Since you’ve worked in both, how is working on a game different from working on a film?

There are many differences. With a game such as Enslaved or Heavenly Sword all possibilities have to be accounted for and covered within the score. This means that each time there are multiple outcomes each outcome has to be given its own musical narrative and path.

Subsequently it is very important to consider key changes, time signatures and tempo in a very different way to the approach for a film score. I find that it is also a greater challenge to keep a strong sense of narrative development in a game as the work is over a much longer and greater arc of expansion. Ultimately both types of work involve their own independent challenges but I think game scoring is definitely an art form in itself.

What is the overarching theme of Enslaved’s score?

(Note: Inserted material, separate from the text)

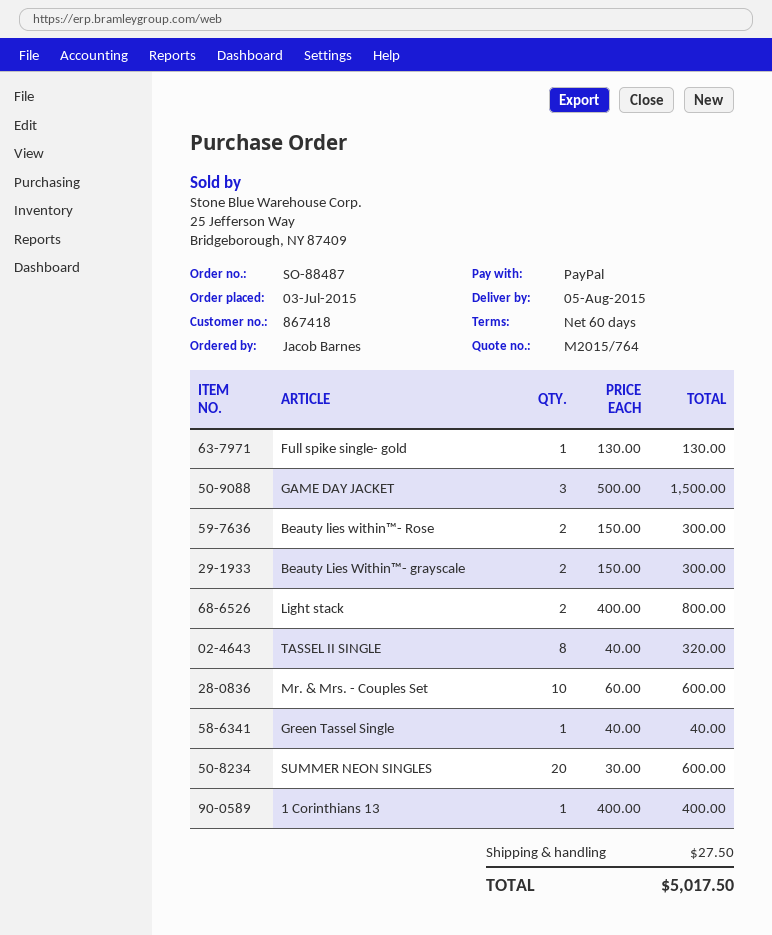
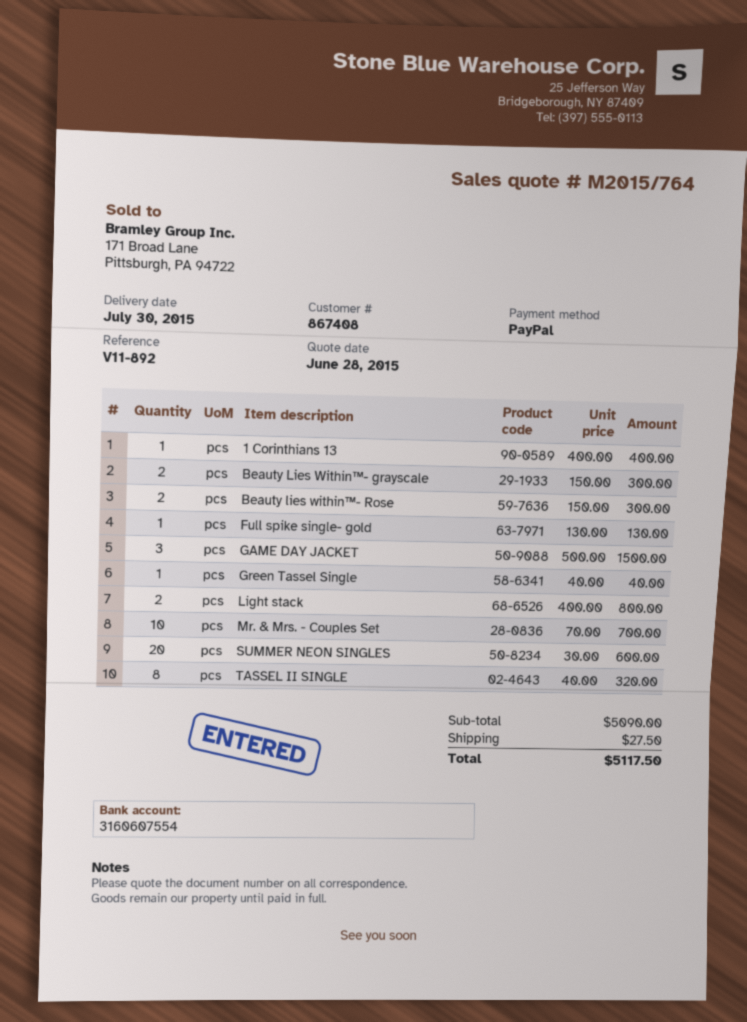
delivery date: 2015-08-05 -> 2015-07-30
customer number: 867418 -> 867408
Mr. & Mrs. - Couples Set: 10 x 60.00 = 600.00 -> 10 x 70.00 = 700.00
total: 5017.50 -> 5117.50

The theme of the Enslaved score mainly revolves around journey, transition and resolution. The journey aspect of Enslaved is both outward and inward. Monkey and Trip’s characters are both continuously in a state of flux. I have attempted to reflect this in the score by using dynamics and orchestration to reflect the psychology of all the characters involved. The relationship between the characters, and the changes in that relationship, is as much a journey as the physical one to the West.

Your work seems to incorporate a bit of world music, how many sources do you usually draw from?

I always try to find an appropriate vocabulary for whichever project I happen to be working on. With this game I was particularly interested in creating themes that could be developed as the game progressed. Sometimes those vocabularies and ideas can involve the use of instrumentation that may be unconventional but I don't like to be constricted by geography or culture in such choices.

How much of a game are you exposed to before you starting writing music?

When I scored Heavenly Sword, I was exposed to very little of the game beforehand as only preliminary drawings were initially available. However, with Enslaved I have been working much more closely with the animation as it develops and have had much more exposure to Alex Garland's script as it went through all of its editing and changes. This has enabled me to work much more fluidly than before with the entire team at Ninja Theory.

What are a few of your favorite recent scores from either games or film?

I enjoyed the music for Killzone, which was composed by Joris de Mans. The orchestration was particularly strong and I was very impressed by the mix. I was a judge on the Ivor Novello game awards committee this year and was very impressed by the high standard of scoring for the games submitted. In terms of film, I have always been an admirer of Gustavo Santaolalla's score's for Babel as well as his work on Motorcycle Diaries, 21Grams and Brokeback Mountain. Thomas Newman's work on Jarhead was also impressive. I often listen to trailer music for films, which can be very inspiring for dynamic development over short chunks of time.

Some composers argue that little is borrowed from 8 and 16-bit era gaming composition, and scores borrow more from films than gaming’s legacy. What do you think?

I feel that this is probably correct as the processing power and memory of games consoles has allowed for much more detailed orchestral work to be included in ornamenting narrative subtext. I also feel that the increasing popularity of games and the correlating financial backing means that using large orchestras is even less prohibitive in many instances than film scoring.

Crafting music that dynamically changes with the action isn’t exactly new, but it’s definitely more polished than when it first became popular (games like Shadow of the Colossus). What advancements have been made recently?

From my perspective I don't really find it that interesting to simply score action sequences to merely underline what we are already aware of in the visual content. I find it far more stimulating to look for emotional, psychological and narrative subtext, which enhances our depth of understanding. Games are beginning to have the same levels of character and story development as films, and I feel this is where the future lies.

Sometimes we’ll play a game where the soundtrack drowns out the action or voiceover. Is this audio imbalance purposeful? How do game designers decide how much presence a song has?

Quite often nowadays games have the option of selecting relative volumes between audio information and music. I think that it is very important that all of the sonic elements work closely together in concert, to create a perfect gaming experience.